• **Task goal**
Only the lines in the entries below from the line with "html: <p>Ausmass des" to the line with "font-weight: bold ->", both included, belong in the answer, transcribed exactly and without pictures.

• **Records provided**
•••••
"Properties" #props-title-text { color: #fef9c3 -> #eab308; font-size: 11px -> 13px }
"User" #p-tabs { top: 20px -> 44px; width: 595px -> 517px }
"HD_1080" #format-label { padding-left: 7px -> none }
•••••
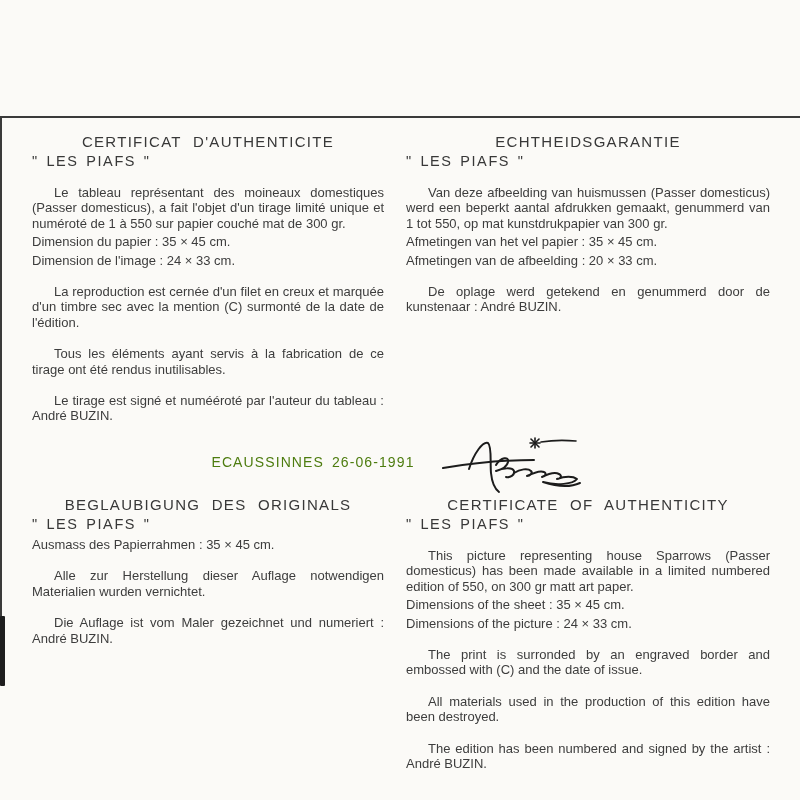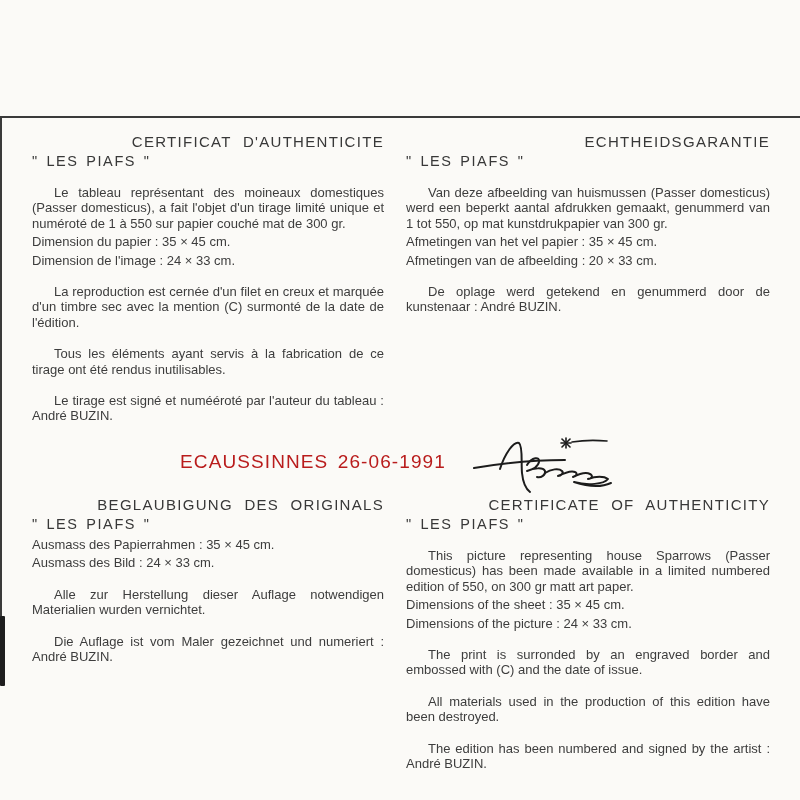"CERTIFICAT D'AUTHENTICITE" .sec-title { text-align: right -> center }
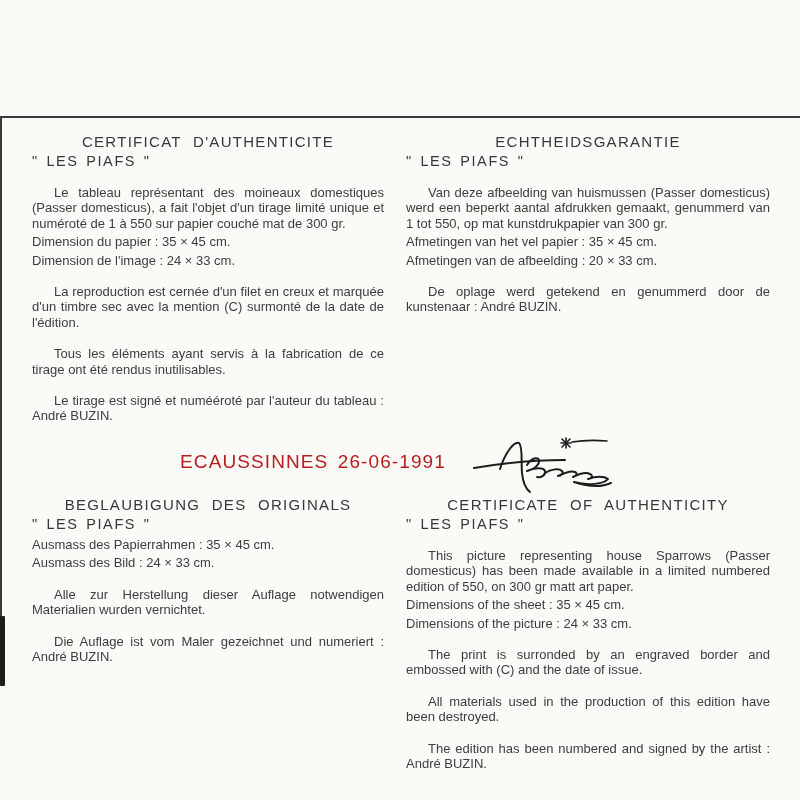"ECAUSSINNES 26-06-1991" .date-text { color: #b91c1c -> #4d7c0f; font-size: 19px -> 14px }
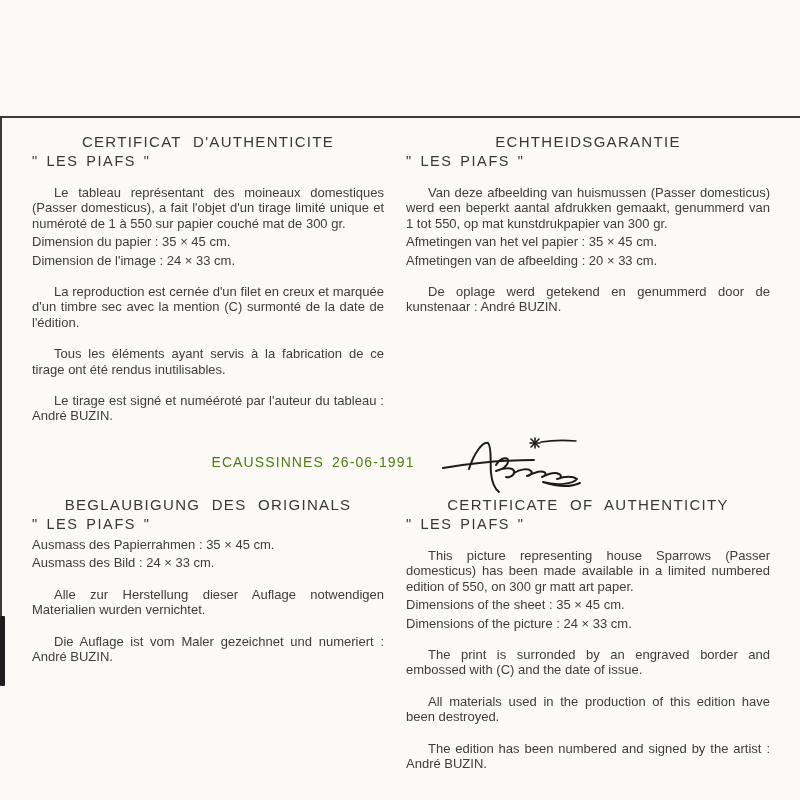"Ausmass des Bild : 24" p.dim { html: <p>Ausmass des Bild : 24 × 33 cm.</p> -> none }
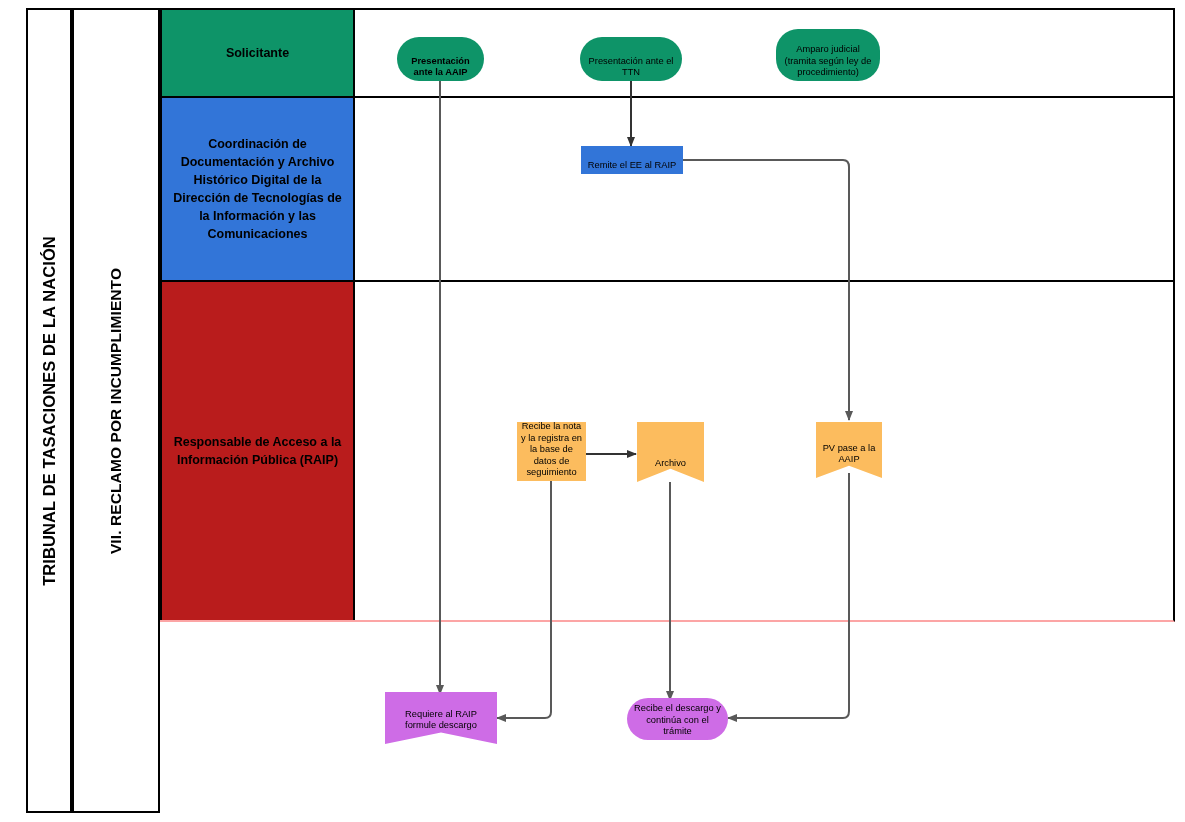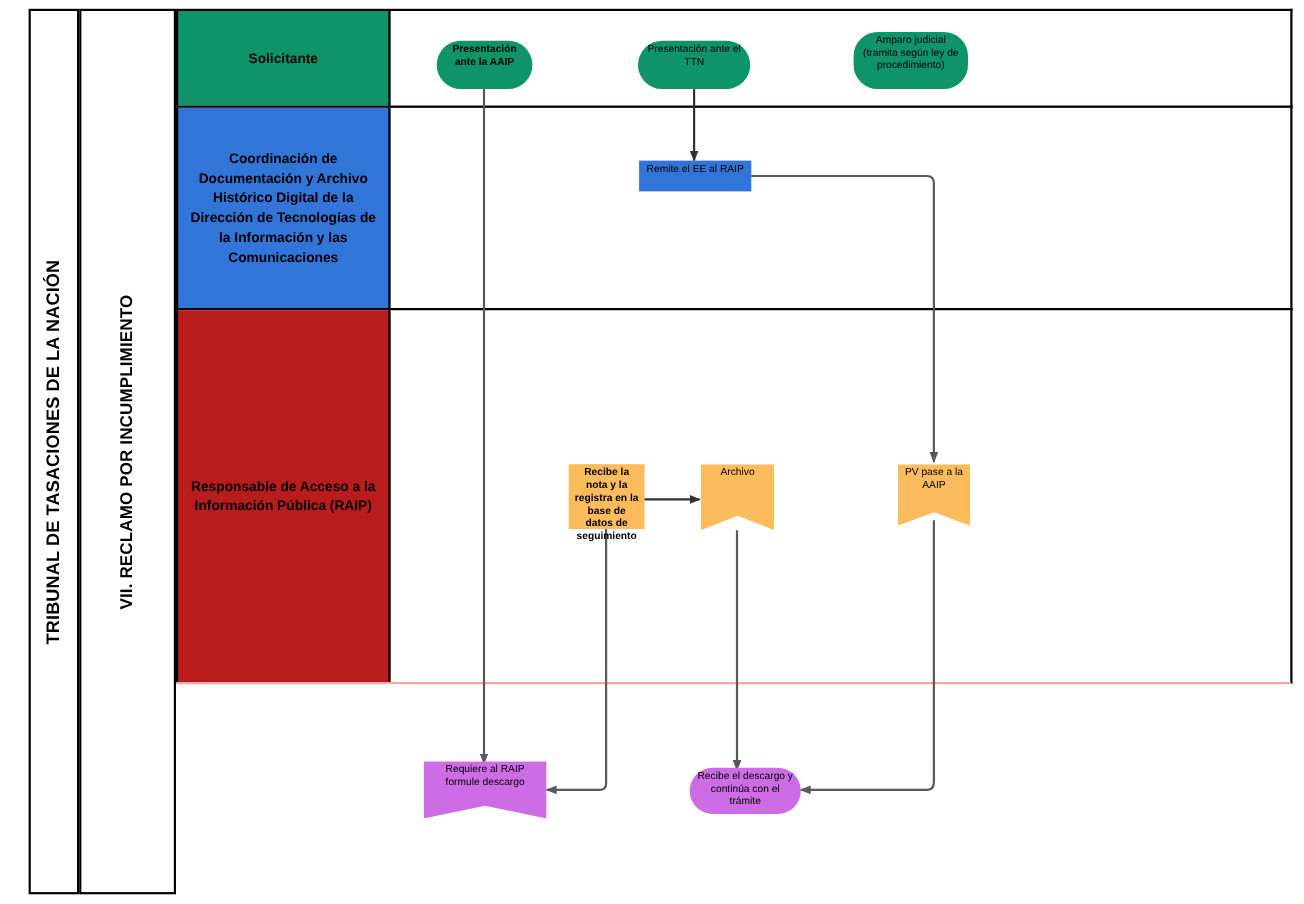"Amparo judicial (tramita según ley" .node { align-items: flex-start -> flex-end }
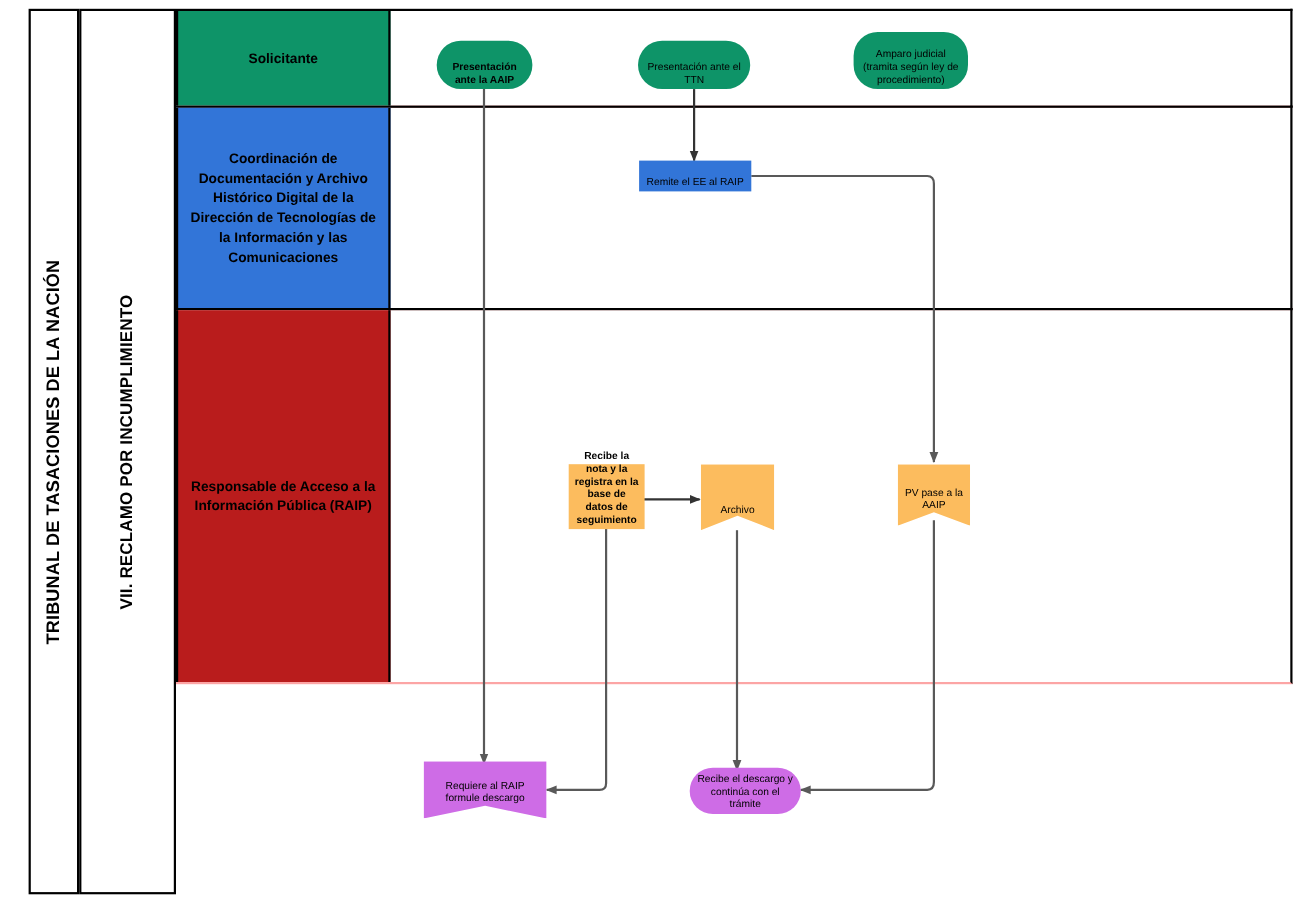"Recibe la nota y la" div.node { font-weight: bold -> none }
•••••
• **Task result**
"Ausmass des Bild : 24" p.dim { html: <p>Ausmass des Bild : 24 × 33 cm.</p> -> none }
"Amparo judicial (tramita según ley" .node { align-items: flex-start -> flex-end }
"Recibe la nota y la" div.node { font-weight: bold -> none }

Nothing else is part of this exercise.